The CARES Act (Coronavirus Aid, Relief, and Economic Security Act) includes very important changes to the law regarding withdrawals from retirement plans and accounts. Because so many Americans need immediate access to cash during this crisis, the rules about withdrawing funds from qualified retirement plans and IRAs have changed.

Starting on January 1 of this year and continuing through the end of the year, “qualified individuals” may withdraw up to $100,000 from their plans or accounts. This means a total of this amount across all accounts, not $100,000 from each account.  In order for an employee to be able to withdraw these funds, the Plan must adopt a provision permitting the withdrawal. The Plan then has until 2022 to formally amend its plan documents. An employer is not required to adopt these provisions. It is up to the individual Plan

These distributions will not be subject to the 10% early distribution penalty that would normally apply to any withdrawals prior to age 59 ½.  The withdrawals will also not be subject to the automatic 20% withholding of taxes from withdrawals. Instead, withholding of 10% will apply unless the participant or account holder opts to have no withholding at all.

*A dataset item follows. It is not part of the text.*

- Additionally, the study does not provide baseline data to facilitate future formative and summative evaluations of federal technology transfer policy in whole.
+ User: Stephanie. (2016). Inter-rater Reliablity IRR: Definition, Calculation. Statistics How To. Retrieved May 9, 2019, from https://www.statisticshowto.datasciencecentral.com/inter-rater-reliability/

The withdrawn amounts can be repaid to the Plan or account within three years from the withdrawal. The amount withdrawn will be taxed over a three-year period unless paid back.

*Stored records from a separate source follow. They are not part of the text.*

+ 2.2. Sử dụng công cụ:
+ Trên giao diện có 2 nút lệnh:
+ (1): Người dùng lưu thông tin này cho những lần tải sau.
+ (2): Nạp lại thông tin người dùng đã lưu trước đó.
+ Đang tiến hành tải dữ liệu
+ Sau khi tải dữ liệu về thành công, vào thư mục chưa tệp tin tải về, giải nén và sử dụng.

You are a qualifying individual if you have been diagnosed with COVID-19 or your spouse has been diagnosed. You are also a qualified individual is your income has suffered negative financial consequences related to employment because of the virus.  If you have been laid off, furloughed, had reduced work hours, had your business close or your employer’s business close, or if you have no ability to have child care and thus must stay home, you are a qualified individual. Other factors that may be identified later.

Additionally, the rules about retirement plan loans have changed. If your retirement plan offers loans (or will now begin to offer loans), the maximum loan amount taken within 180 days of the enactment of CARES is now the lesser of $100,000 or 100% of the Plan balance.  Additionally, there are new rules regarding the repayment of these loans. Again, the Plan must adopt a provision permitting these changes and the Plan has until 2022 to amend the Plan. Like the withdrawals, these provisions are optional for the Plan.

Finally, the requirement to take Required Minimum Distributions from an account or Plan have been waived for 2020. This is the only provision of the CARES act that doesn’t require any Plan changes.

Please check with your employer as to whether your employer-sponsored Plan will adopt a provision permitting the withdrawals.  If you have an IRA, you will be able to take advantage of these provisions immediately. All the above provisions will provide a safety net for many people who otherwise have no access to funds during this crisis. If you qualify, do not hesitate to take advantage of these new emergency provisions.